The transmission control protocol (TCP) and user datagram protocol (UDP) are transport layer protocols of the Internet protocol reference model. They originate at the end-points of bidirectional communication flows, allowing for end-user terminal services and applications to send and receive data across the Internet.

TCP is responsible for verifying the correct delivery of data between client and server. Data can be lost in the intermediate network. TCP adds support to detect errors or lost data and retransmit them until the data is correctly and completely received. Therefore TCP provides a reliable service through the network underneath may be unreliable, i.e., the operation of Internet protocols does not require reliable transmission of packets, but reliable transmission can reduce the number of retransmissions and thus improve performance.

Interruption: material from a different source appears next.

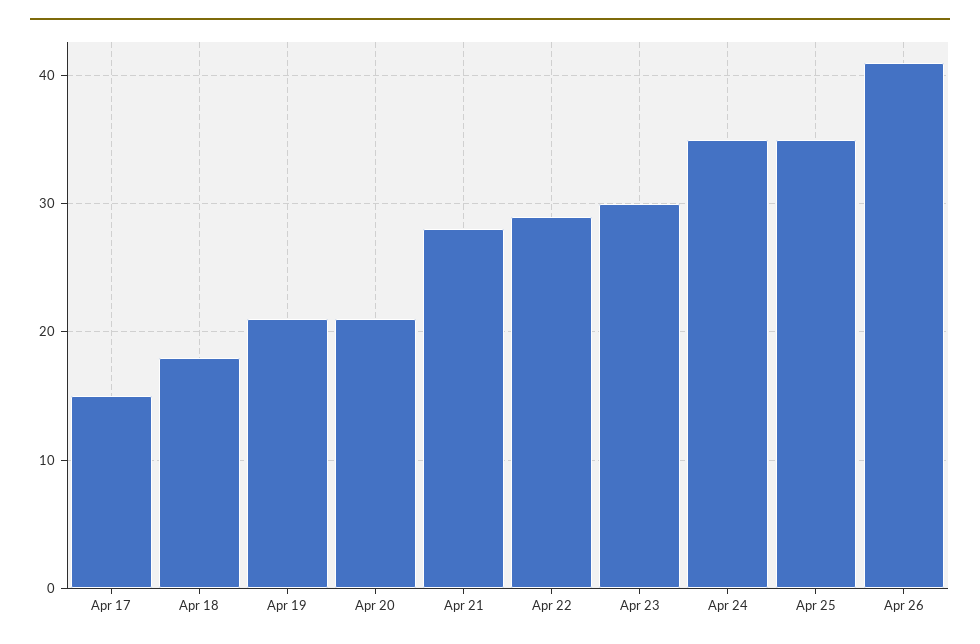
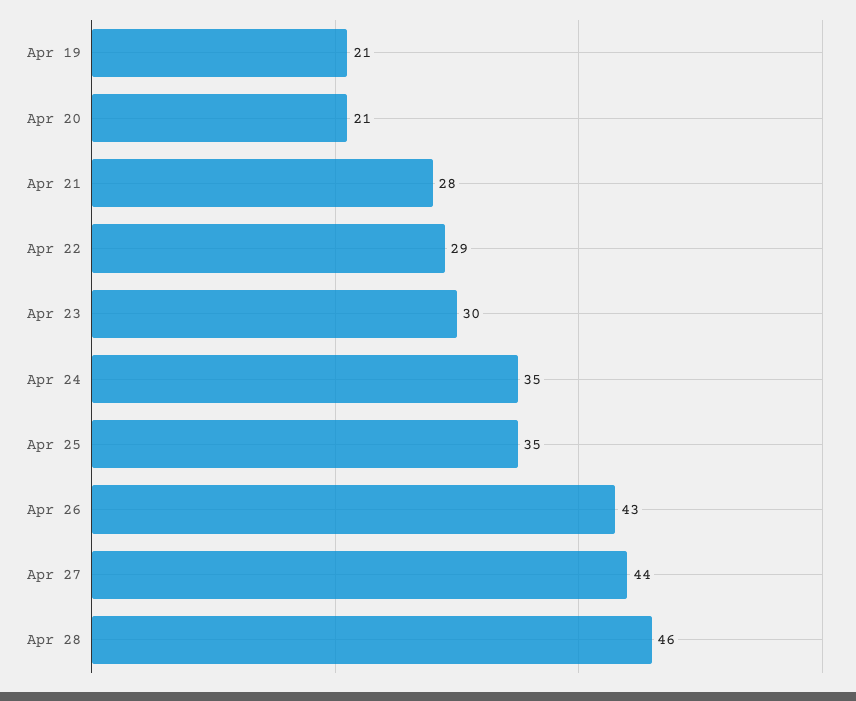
Apr 17: 15 -> none
Apr 18: 18 -> none
Apr 26: 41 -> 43
Apr 27: none -> 44
Apr 28: none -> 46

UDP provides a best-effort service as it does not attempt to recover any error or packet loss. Therefore, it is a protocol providing unreliable transport of user data. But this can be very useful for real-time applications, as re-transmission of any packet may cause more problems than losing packets.


Application layer

The application layer protocols are designed as functions of user terminals or servers. The classic Internet application layer protocols include HTTP for the Web, FTP for file transfer, SMTP for email, Telnet for remote login, DNS for domain name services


Network software is usually divided into client and server categories, with the client application initiating a request for data and the server software answering the request across the network. A single node may be running multiple client or server applications. So, you might run an email program and a web browser, both client applications, on your PC at the same time, and your email and web server might both run on the same server. Even so, emails end up in your email application and web pages end up in your web browser.